### Collection entries
********

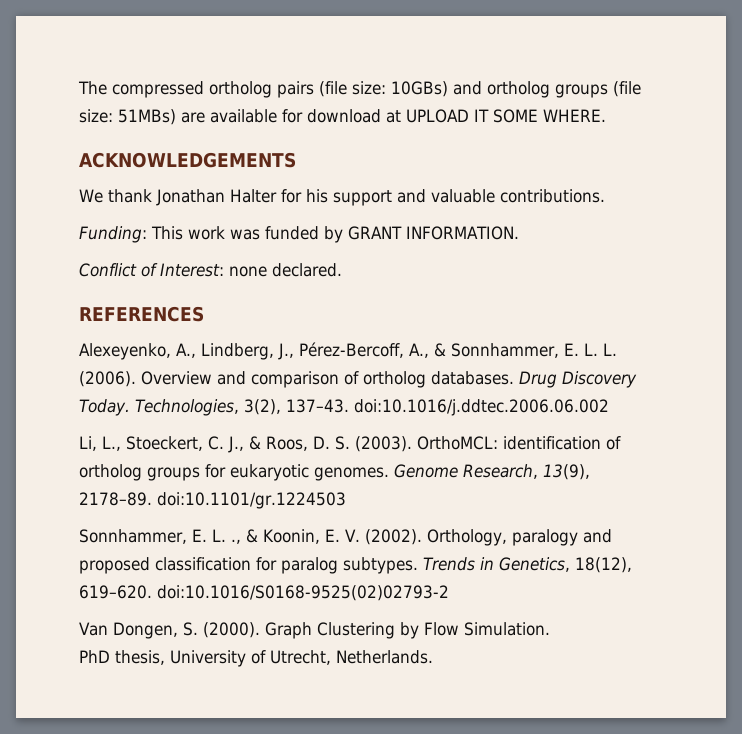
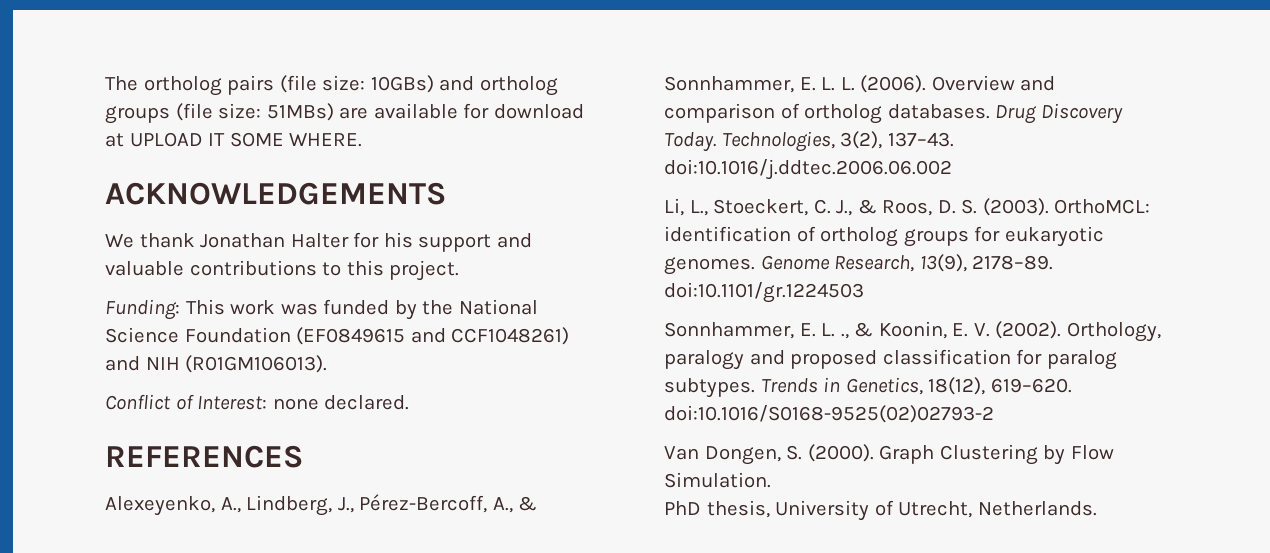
- The compressed ortholog pairs (file size: 10GBs) and ortholog groups (file size: 51MBs) are available for download at UPLOAD IT SOME WHERE.
+ The ortholog pairs (file size: 10GBs) and ortholog groups (file size: 51MBs) are available for download at UPLOAD IT SOME WHERE.
- We thank Jonathan Halter for his support and valuable contributions.
+ We thank Jonathan Halter for his support and valuable contributions to this project.
- Funding: This work was funded by GRANT INFORMATION.
+ Funding: This work was funded by the National Science Foundation (EF0849615 and CCF1048261) and NIH (R01GM106013).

********

### TASK BRIEF
The entries above are to be retyped exactly, with each picture left out.

### RESULT OF THE EXERCISE
- The compressed ortholog pairs (file size: 10GBs) and ortholog groups (file size: 51MBs) are available for download at UPLOAD IT SOME WHERE.
+ The ortholog pairs (file size: 10GBs) and ortholog groups (file size: 51MBs) are available for download at UPLOAD IT SOME WHERE.
- We thank Jonathan Halter for his support and valuable contributions.
+ We thank Jonathan Halter for his support and valuable contributions to this project.
- Funding: This work was funded by GRANT INFORMATION.
+ Funding: This work was funded by the National Science Foundation (EF0849615 and CCF1048261) and NIH (R01GM106013).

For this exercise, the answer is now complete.